===== SUPPLIED MATERIAL =====
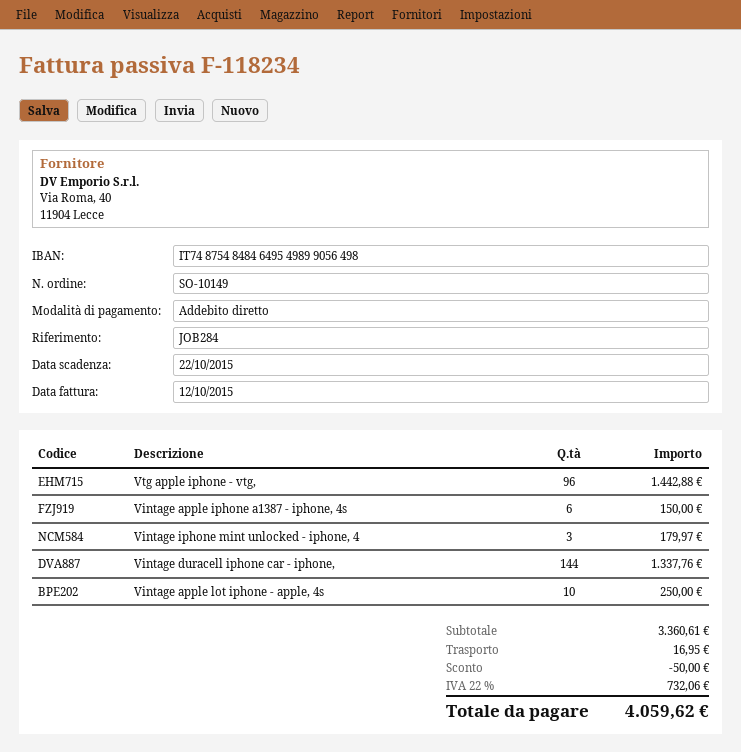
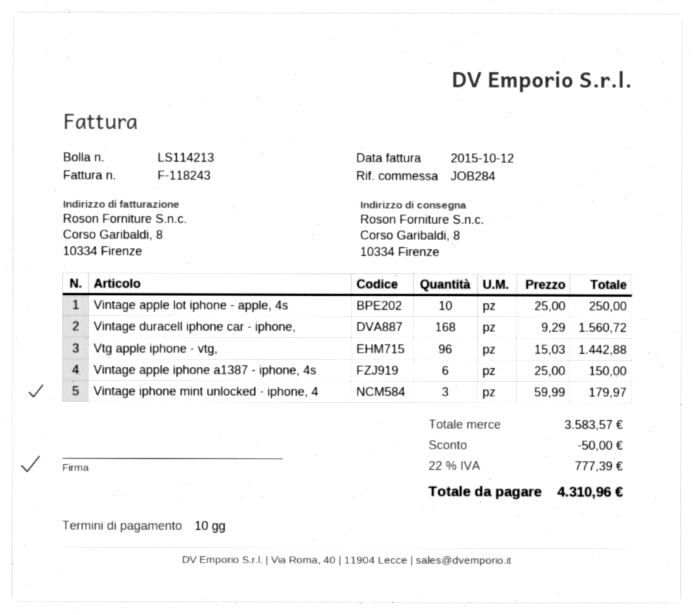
invoice number: F-118234 -> F-118243
Vintage duracell iphone car - iphone,: 144 for 1337.76 -> 168 for 1560.72
subtotal: 3360.61 -> 3583.57
shipping: 16.95 -> none
tax: 22% = 732.06 -> 22% = 777.39
total: 4059.62 -> 4310.96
=====
__TASK REQUIREMENTS__
Reproduce the final stretch of the data above: every line from the one holding "shipping: 16.95 -> none" through the end, inclusive, exactly as written and nothing else.

__RESULT__
shipping: 16.95 -> none
tax: 22% = 732.06 -> 22% = 777.39
total: 4059.62 -> 4310.96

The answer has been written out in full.